64)“ケ”と“箇”   2000.6.17

 6カ月、6ヶ月、6か月・・・。「6かげつ」をATOK13で変換させると、この3通りが出てくる。これまで何気なく使っていたのだが、「ケ」の由来を、きょう初めて知った。日頃お世話になっている社会保険労務士・後藤田慶子さんの事務所「オフィス後藤田」(大阪市旭区)の10周年記念イベントで、元滋賀労働基準局長・中川恒彦さんが「我が国における賃金制度の変遷」と題して講演されたが、その中での解説でだ。

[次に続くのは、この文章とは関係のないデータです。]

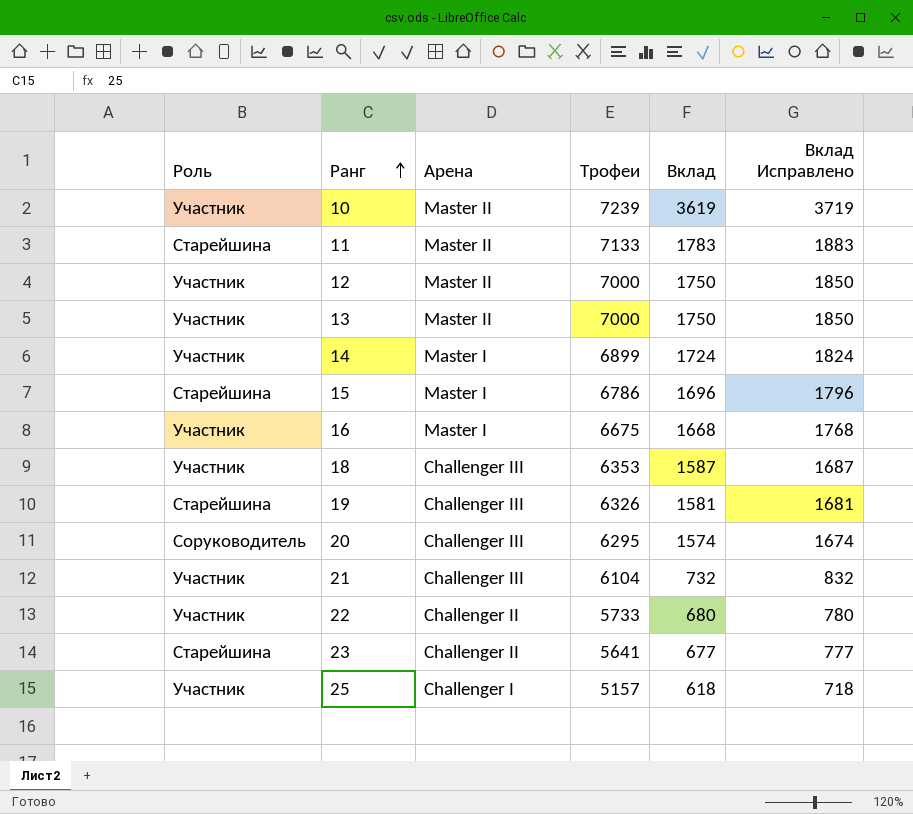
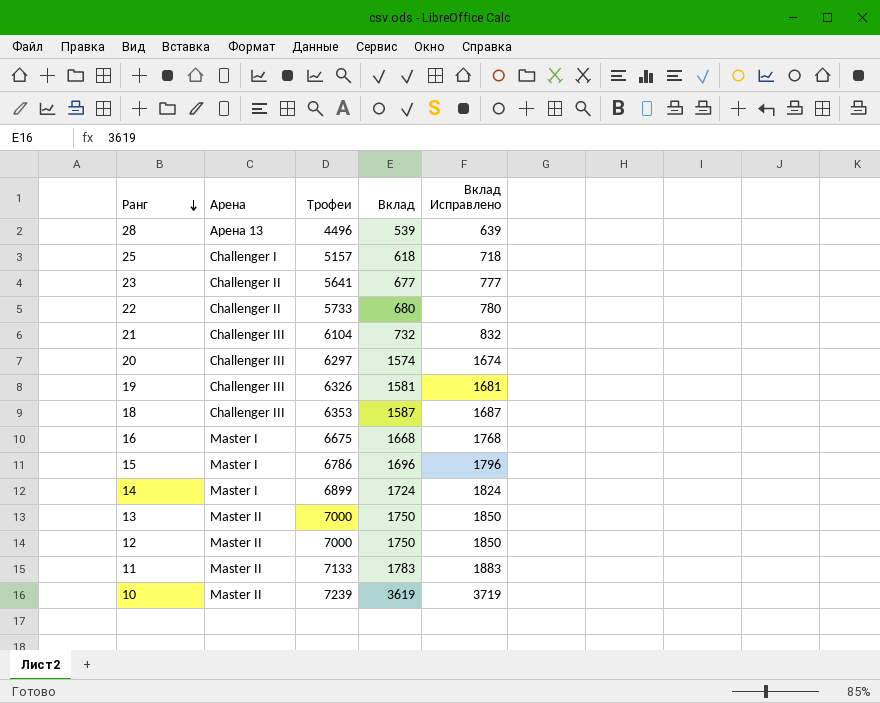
row order: Ранг ascending -> Ранг descending
column Роль | position: 1 -> none
row 28: none -> Арена 13 | 4496 | 539 | 639
20 | Трофеи: 6295 -> 6297

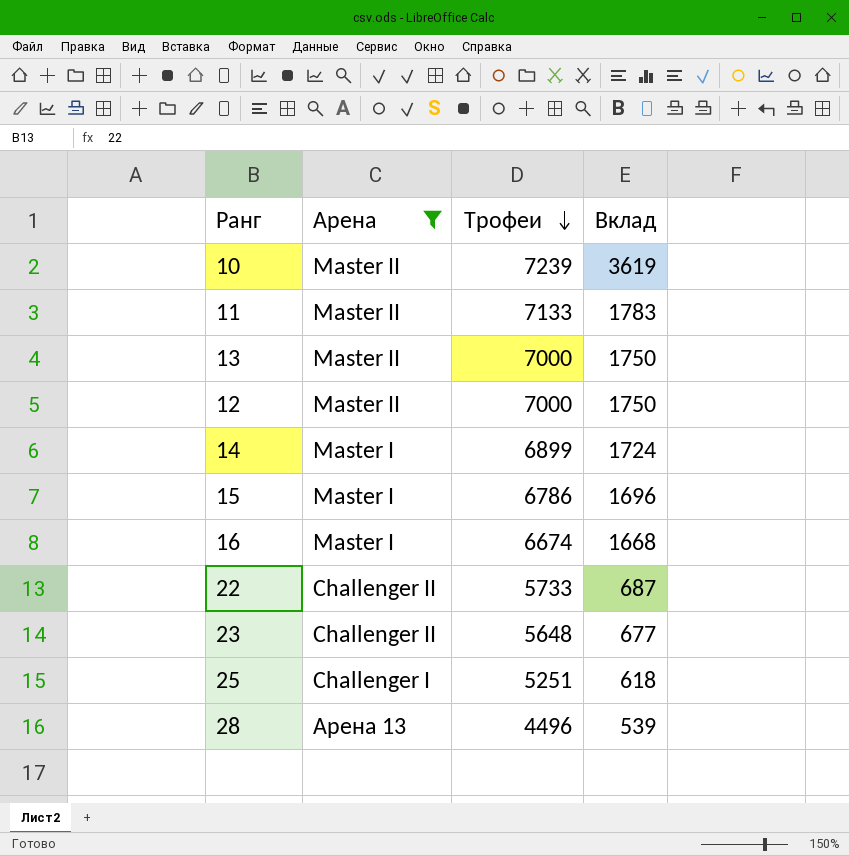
filter: none -> Арена != Challenger III
row order: Ранг descending -> Трофеи descending
column Вклад Исправлено | formula: [Вклад] + 100 -> none
16 | Трофеи: 6675 -> 6674
22 | Вклад: 680 -> 687
23 | Трофеи: 5641 -> 5648
25 | Трофеи: 5157 -> 5251

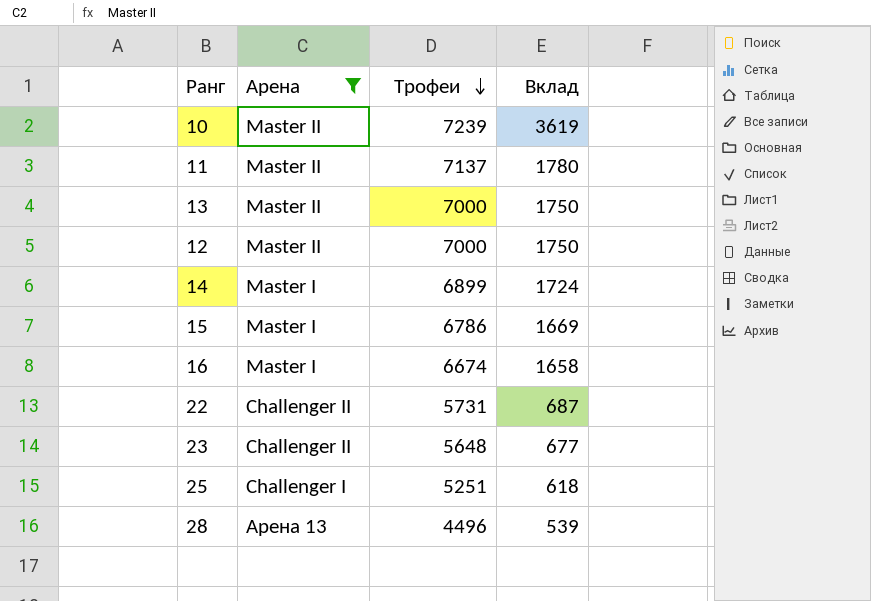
11 | Трофеи: 7133 -> 7137
11 | Вклад: 1783 -> 1780
15 | Вклад: 1696 -> 1669
16 | Вклад: 1668 -> 1658
22 | Трофеи: 5733 -> 5731

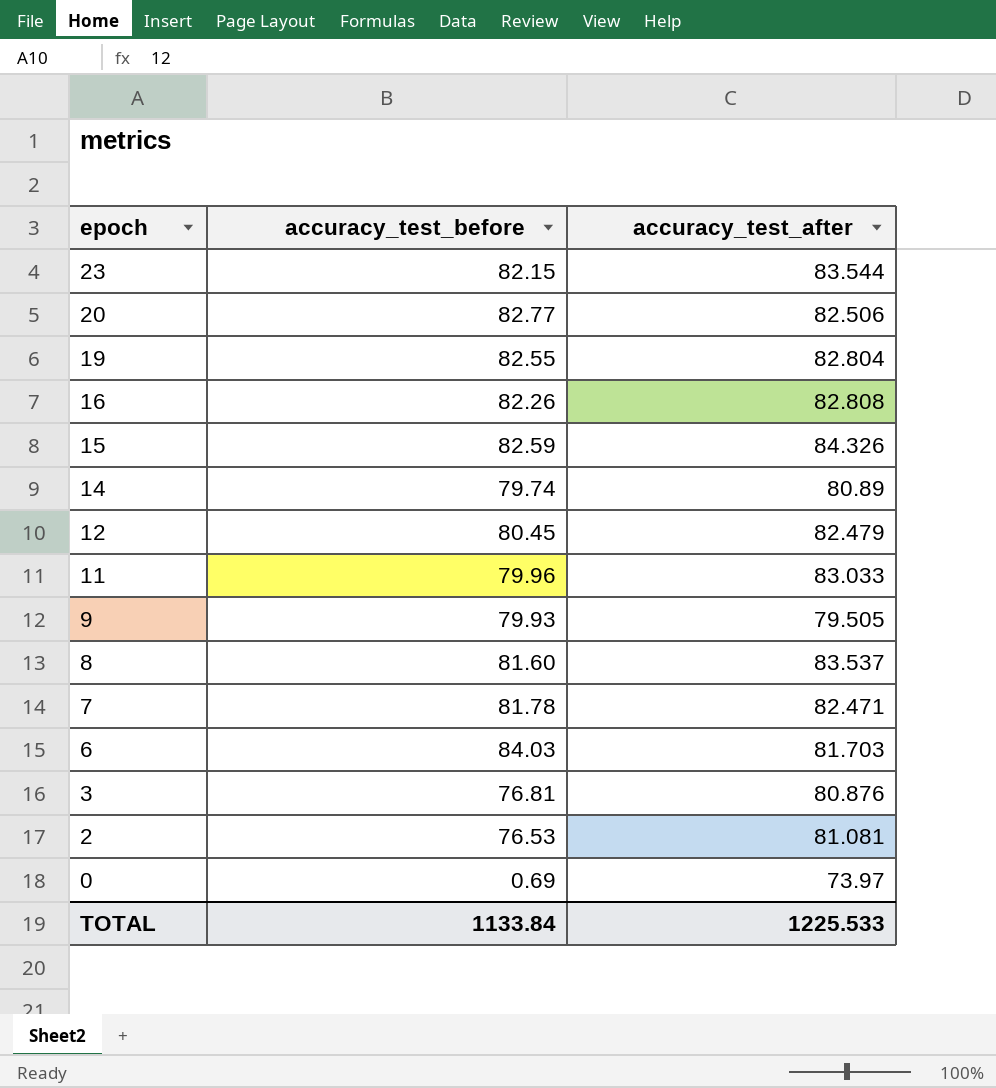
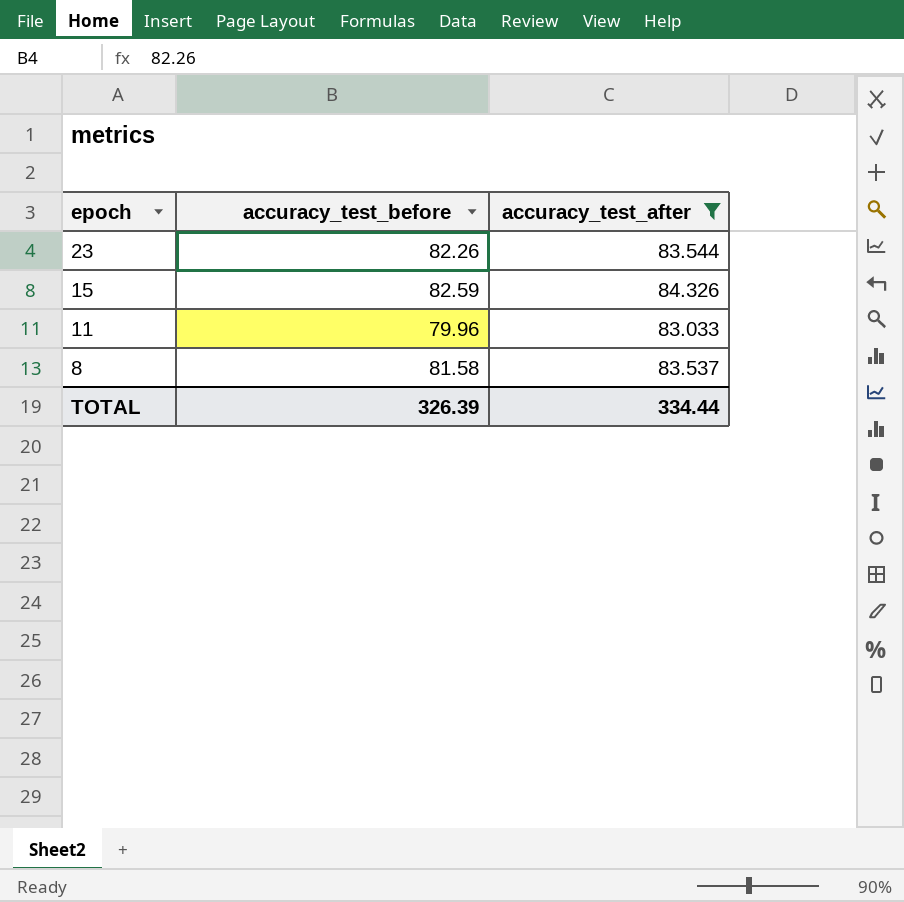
filter: none -> accuracy_test_after >= 83.033
23 | accuracy_test_before: 82.15 -> 82.26
8 | accuracy_test_before: 81.60 -> 81.58
TOTAL | accuracy_test_before: 1133.84 -> 326.39
TOTAL | accuracy_test_after: 1225.533 -> 334.44

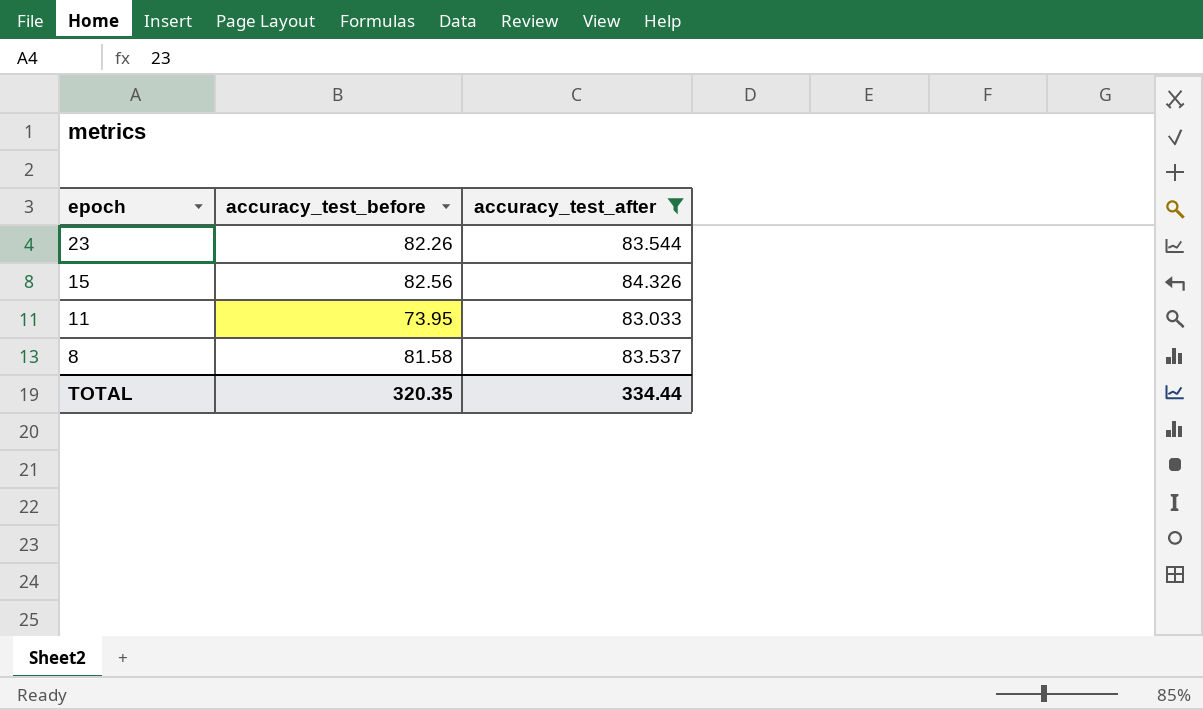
15 | accuracy_test_before: 82.59 -> 82.56
11 | accuracy_test_before: 79.96 -> 73.95
TOTAL | accuracy_test_before: 326.39 -> 320.35

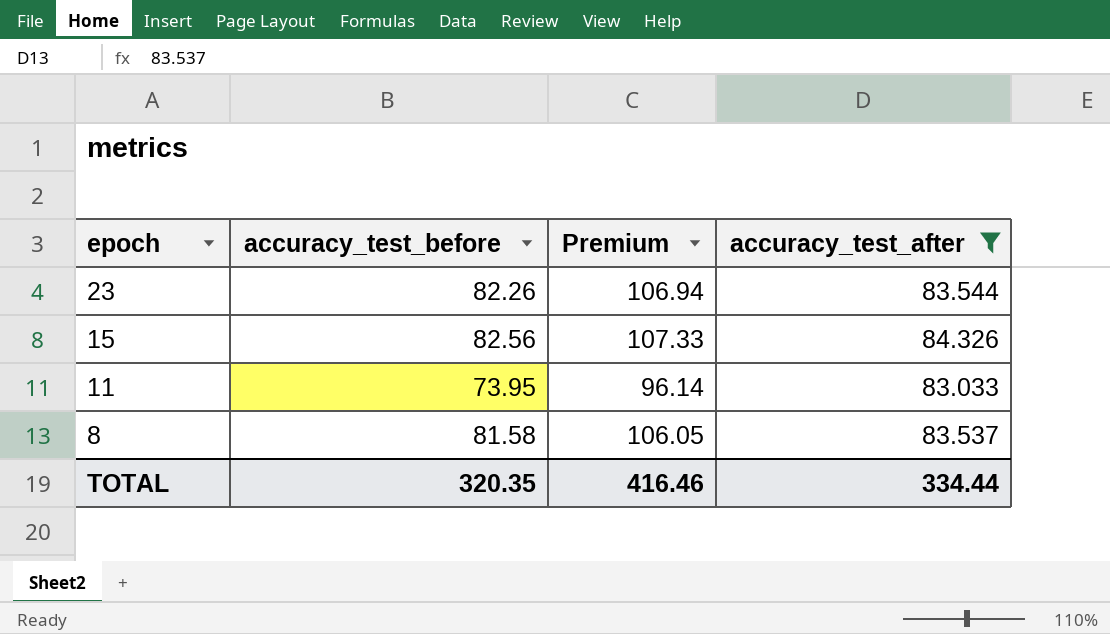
column Premium | formula: none -> [accuracy_test_before] * 1.3

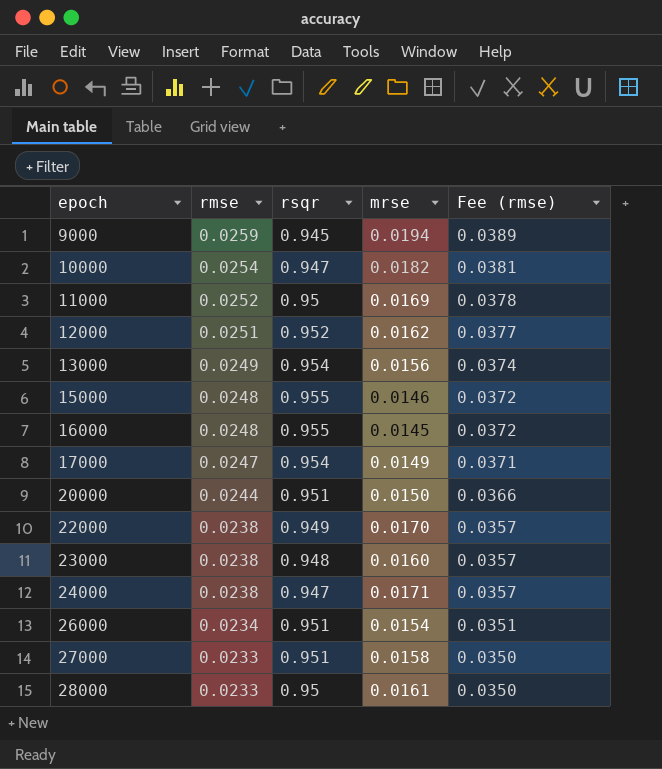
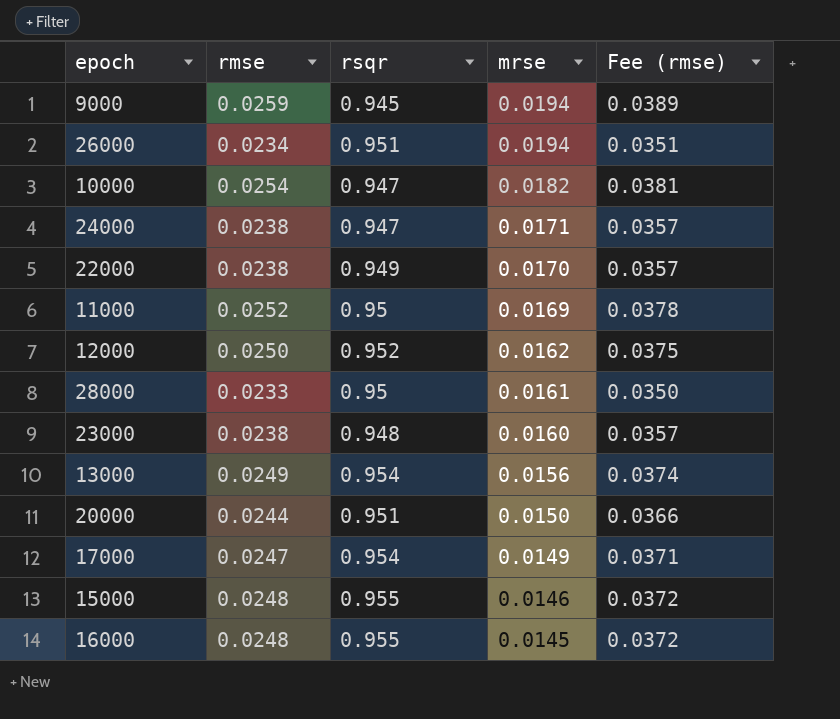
row order: epoch ascending -> mrse descending
row 27000: 0.0233 | 0.951 | 0.0158 | 0.0350 -> none
26000 | mrse: 0.0154 -> 0.0194
12000 | rmse: 0.0251 -> 0.0250
12000 | Fee (rmse): 0.0377 -> 0.0375

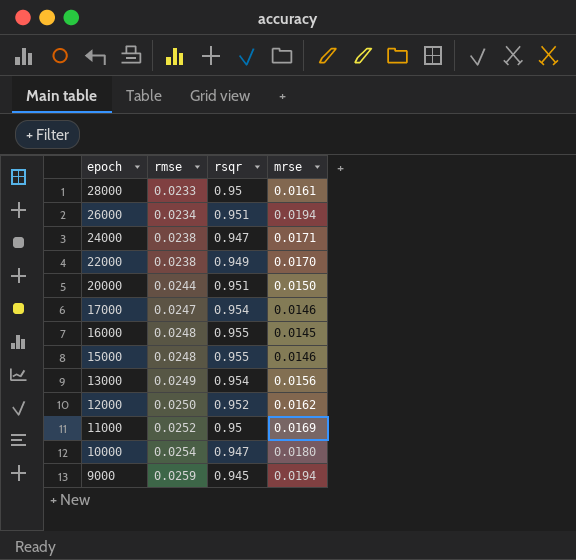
row order: mrse descending -> epoch descending
column Fee (rmse) | formula: [rmse] * 1.5 -> none
row 23000: 0.0238 | 0.948 | 0.0160 | 0.0357 -> none
17000 | mrse: 0.0149 -> 0.0146
10000 | mrse: 0.0182 -> 0.0180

 民法第627条「解約の申入れ」3項に「6个月以上の期間ヲ以テ報酬ヲ定メタル場合に於テハ前項ノ申入ハ3个月前ニ之ヲ為スコトヲ要ス」とある。この「个」は呉音、漢音では「カ」、唐音では「コ」と発音する。ものを数える時の言葉で、本字は「箇」。こんな字が法律に使われているのには驚いたが、「个」は「箇」の“竹がんむり”の一つを取ったもので、漢代以後の略字。その「个」を日本ではいつからか「ケ」と書くようになったそうだ。「ケ」は発音ではなく形なので、平仮名の「け」を使った「1け月」では表現できない。

 たまに「6箇月」などという表記を見ていながら、「ケ」と「箇」の関連には、これまで気づかなかった。きょうは賃金制度の勉強が主テーマではあったが、物書きの端くれとしては「ケ」の由来が一番印象に残った。